The 2River View 30.2 (Winter 2026)
 

 
Sarah Kersey


 
Coyote Song in G Minor

Off-key, the coyotes cry the song from my childhood 
piano recital into the deepening night. Under the two

-thirds moon, their falsettos summon anyone
      whose urge
to scream back is a gentle balloon rising in the
      throat, tied 

to a tongue. I don’t know which part of me responds
      to this
song, this testament to childhood: the animal or
      the agony. 

 

[Mt first heartbreak tasted like moths]

My first heartbreak tasted like moths:
death fluttered in the hollows of
my cheeks, dust collected in my gums 
while tiny wings went on a futile hunt 

for light. The fissures in my heart started 
months before the end, in that darkness 
where language escaped me and silence 
bred more chaos. When you finally left 

me (your one act of mercy), every lightbulb 
shattered.

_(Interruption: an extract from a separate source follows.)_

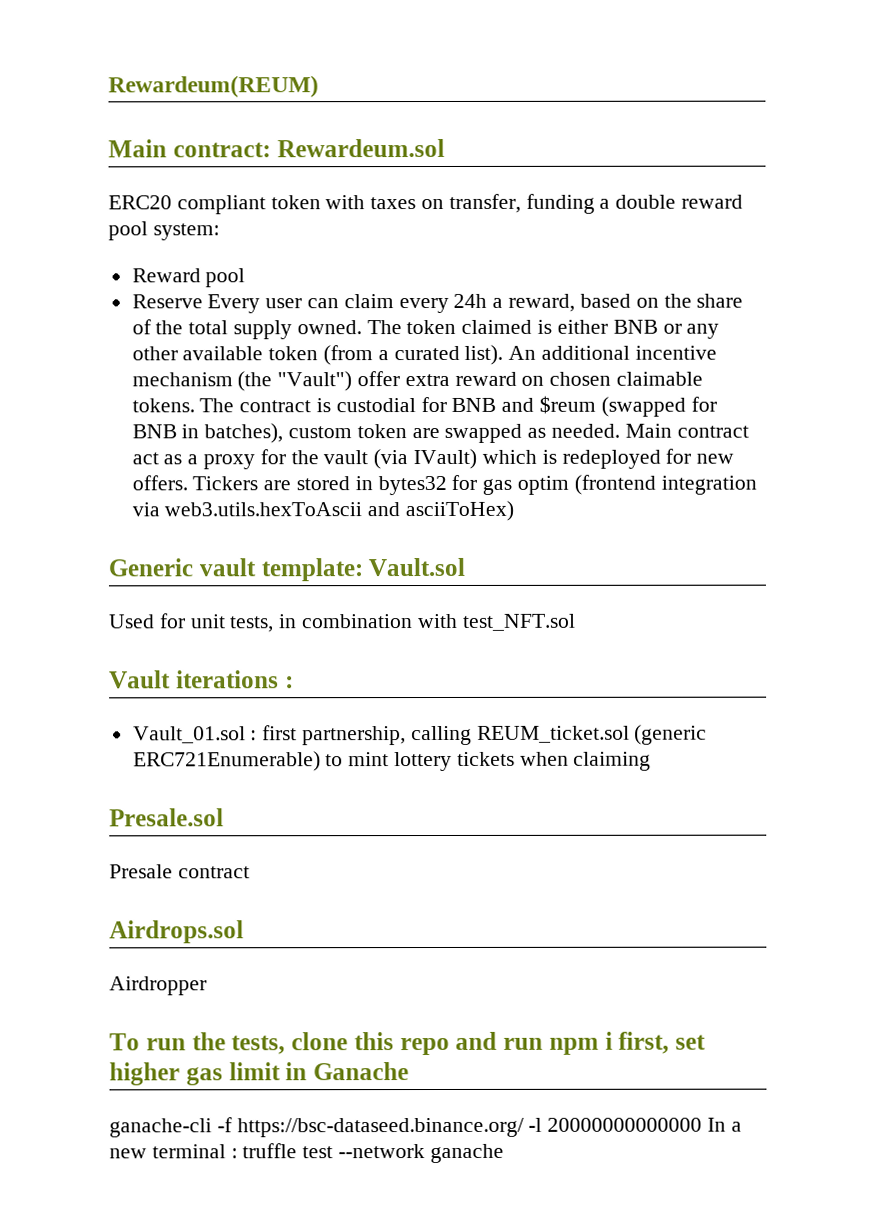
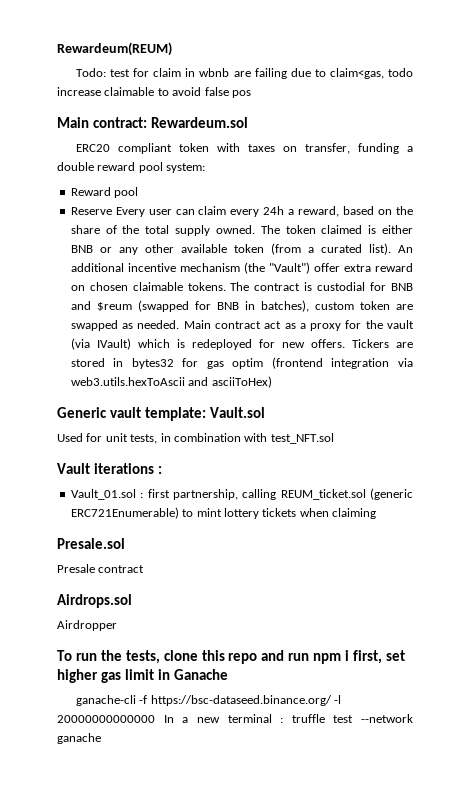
(319, 86) none -> [76,68,414,79] [57,87,251,98] // Todo: test for claim in wbnb are failing due to claim<gas, todo increase claimable to avoid false pos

I’m still picking wings and glass 
out of my teeth all these years later and 
I resent that I can’t seem to erase all traces 

of you, that I once mistook a burning
house for an emerging sunrise.
 

Sarah Kersey earned her MFA in poetry from Eastern Washington University. Her work has been published or is upcoming in Hunger Mountain, Poet Lore, Southeast Review, and more.